Edit difference data:
--

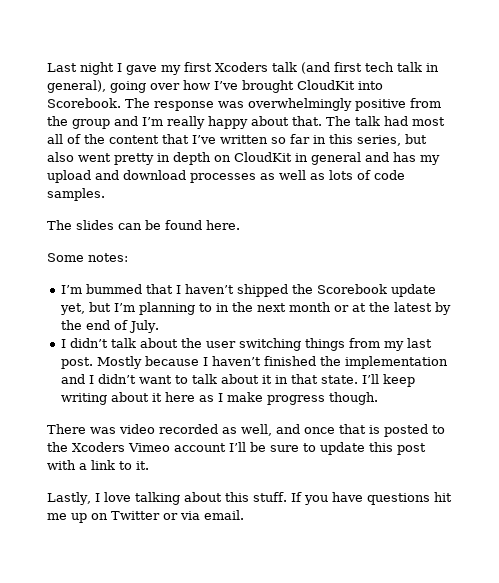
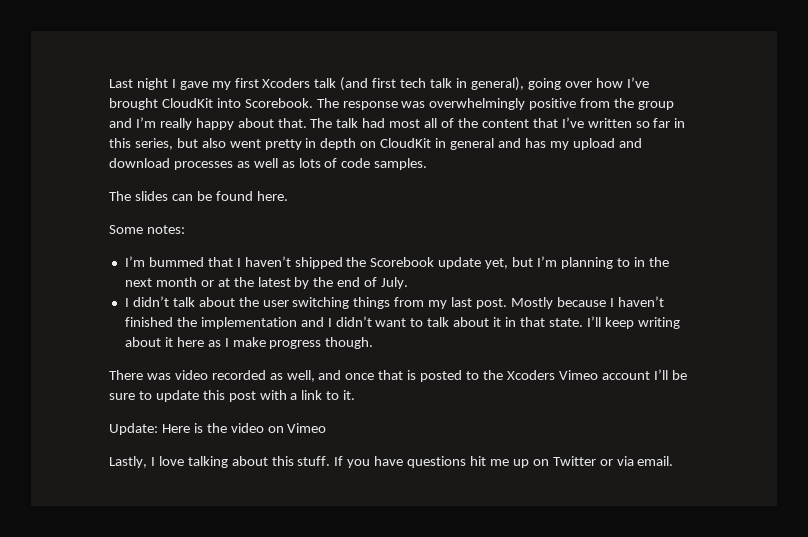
(149, 465) none -> [109,423,327,435] // Update: Here is the video on Vimeo

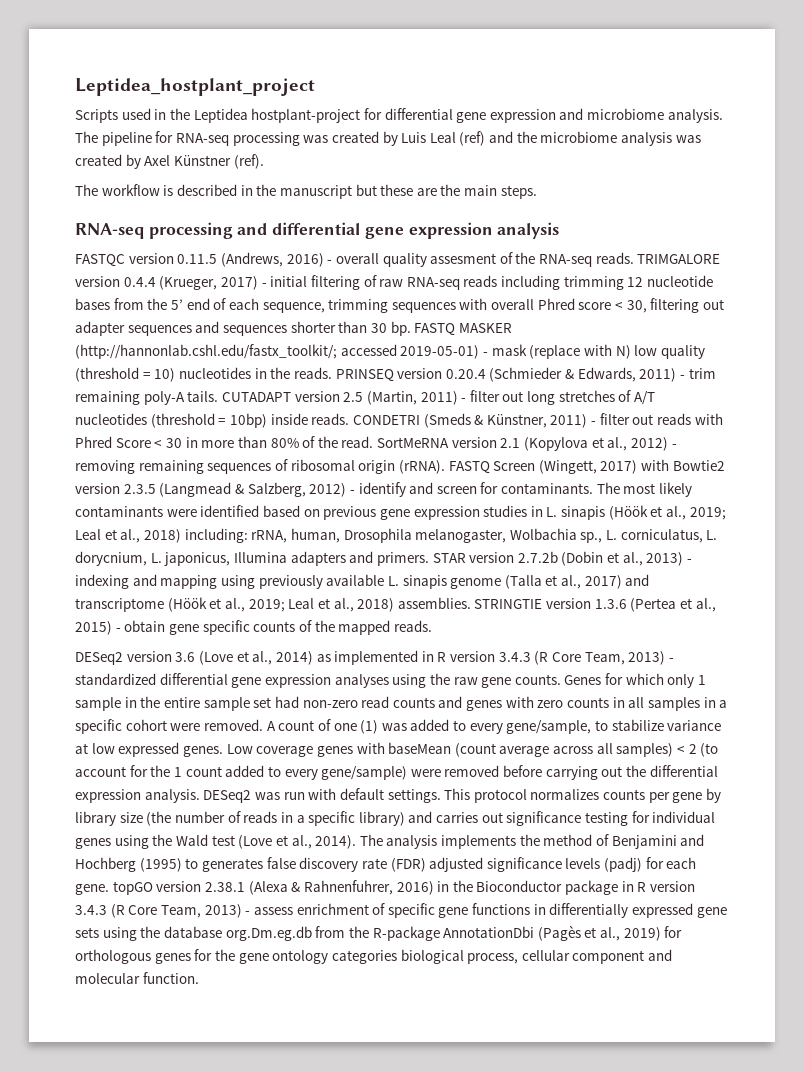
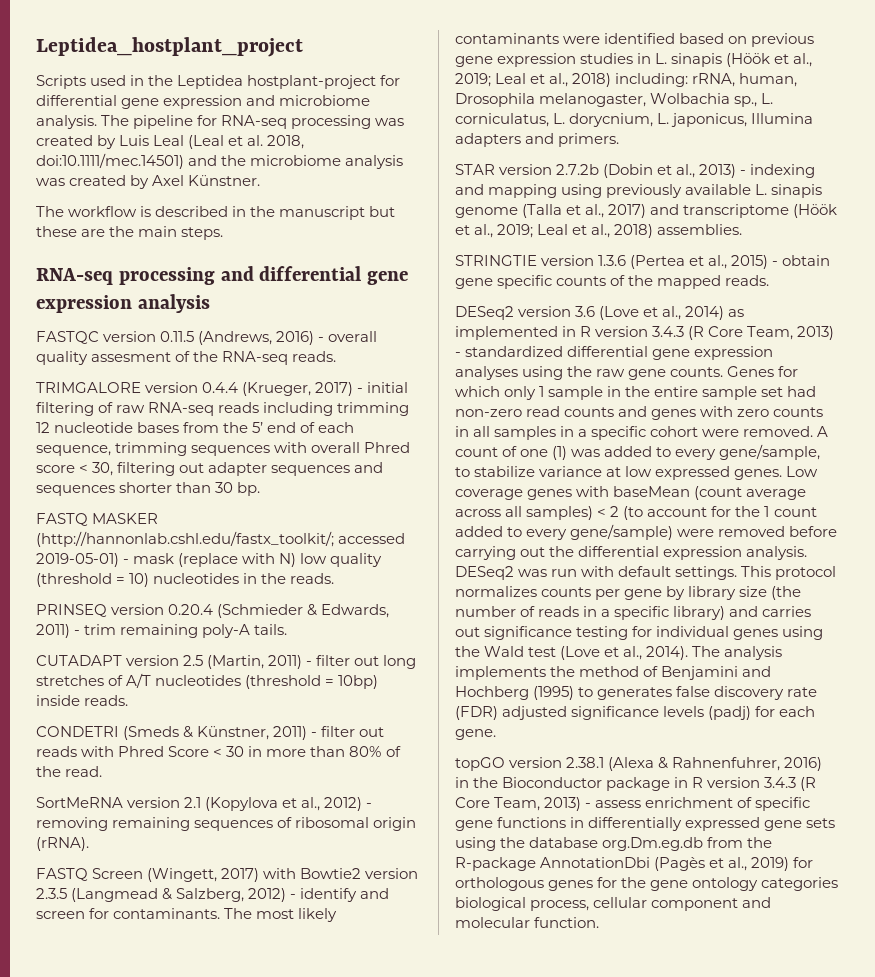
[459,131,486,146] (ref) -> [188,135,305,149] [36,153,184,169] (Leal et al. 2018, doi:10.1111/mec.14501)
[173,154,264,169] Künstner (ref). -> [188,175,261,186] Künstner.
(634, 258) none -> (337, 356) //
(411, 328) none -> (261, 489) //
(332, 373) none -> (335, 578) //
(219, 396) none -> (288, 629) //
(350, 419) none -> (129, 700) //
(374, 442) none -> (103, 771) //
(445, 467) none -> (89, 844) //
(429, 559) none -> (620, 140) //
(471, 603) none -> (743, 229) //
(109, 889) none -> (496, 734) //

--

Set down exactly what runs from the line with "(350, 419) none -> (129, 700) //" to the last line of the data above, including both of those lines and no others.

Written response:
(350, 419) none -> (129, 700) //
(374, 442) none -> (103, 771) //
(445, 467) none -> (89, 844) //
(429, 559) none -> (620, 140) //
(471, 603) none -> (743, 229) //
(109, 889) none -> (496, 734) //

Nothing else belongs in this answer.